Property testing and fuzzing · compiler development

Stream: compiler development

Topic: Property testing and fuzzing

Brendan Hansknecht (Jan 29 2024 at 00:23):

If any one is interested, I wrote up a short doc on property testing, fuzzing, and what might fit into roc in the future. Mostly an overview. Does not get into any sort of specific proposal with details around how it would be implemented:
https://docs.google.com/document/d/1FyAErWemFd24kFNhSGnqzlMQC73bgGONpDQviBpS-go/edit?usp=sharing

Brendan Hansknecht (Jan 29 2024 at 00:23):

Comments on the doc or question/comments here all welcome.

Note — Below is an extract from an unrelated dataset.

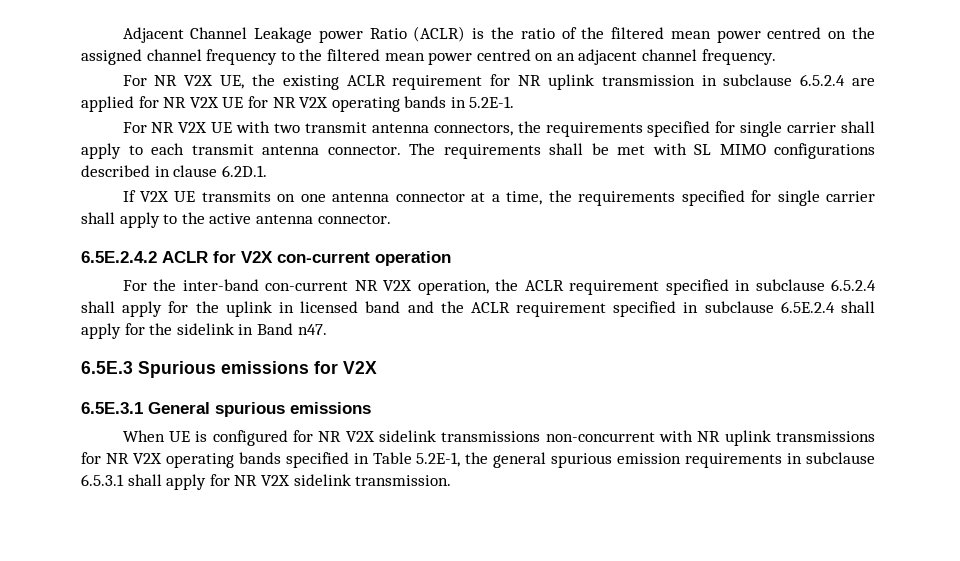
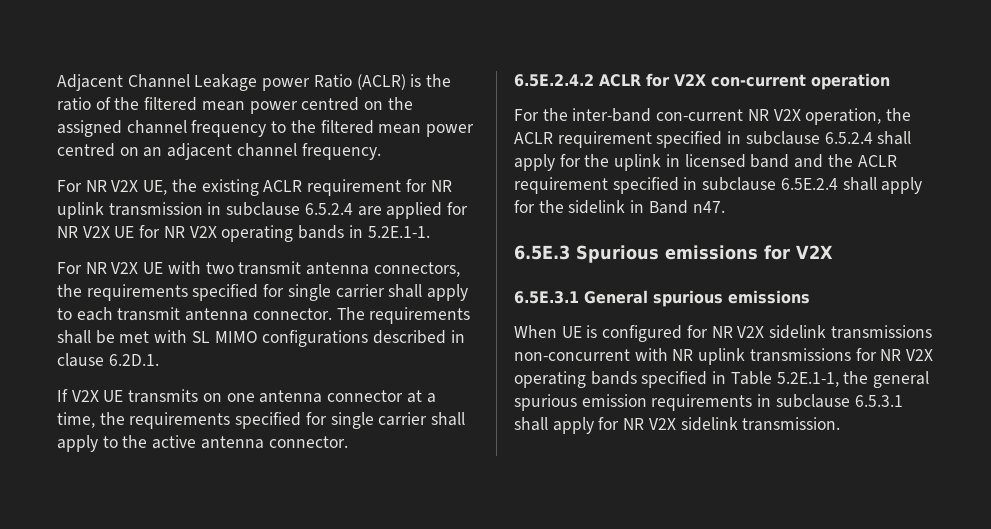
- For NR V2X UE, the existing ACLR requirement for NR uplink transmission in subclause 6.5.2.4 are applied for NR V2X UE for NR V2X operating bands in 5.2E-1.
+ For NR V2X UE, the existing ACLR requirement for NR uplink transmission in subclause 6.5.2.4 are applied for NR V2X UE for NR V2X operating bands in 5.2E.1-1.
- When UE is configured for NR V2X sidelink transmissions non-concurrent with NR uplink transmissions for NR V2X operating bands specified in Table 5.2E-1, the general spurious emission requirements in subclause 6.5.3.1 shall apply for NR V2X sidelink transmission.
+ When UE is configured for NR V2X sidelink transmissions non-concurrent with NR uplink transmissions for NR V2X operating bands specified in Table 5.2E.1-1, the general spurious emission requirements in subclause 6.5.3.1 shall apply for NR V2X sidelink transmission.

Kiryl Dziamura (Jan 29 2024 at 01:53):

Always been fascinated by property-based testing and contract-based programming but never had a chance to try them.

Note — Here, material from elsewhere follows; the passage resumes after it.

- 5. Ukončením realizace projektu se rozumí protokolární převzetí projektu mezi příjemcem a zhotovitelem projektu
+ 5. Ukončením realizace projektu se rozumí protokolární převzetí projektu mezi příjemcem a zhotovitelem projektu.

It was so exciting to find a local except in roc! I immediately imagined how well it all may work together, and then I encountered the fuzzer repo and understood that the prop-based testing was a matter of time.

Thanks for the document, can’t wait to read it!

Brendan Hansknecht (Jan 29 2024 at 03:41):

Related to this, but I remade roc-fuzz recently. It is totally a prototype right now, but it has all the core pieces for a proof of concept. If the linking wasn't such a pain, it could even be a decent platform. On macos it does seem to just work though. On linux, linking takes some magic to make c++ happy.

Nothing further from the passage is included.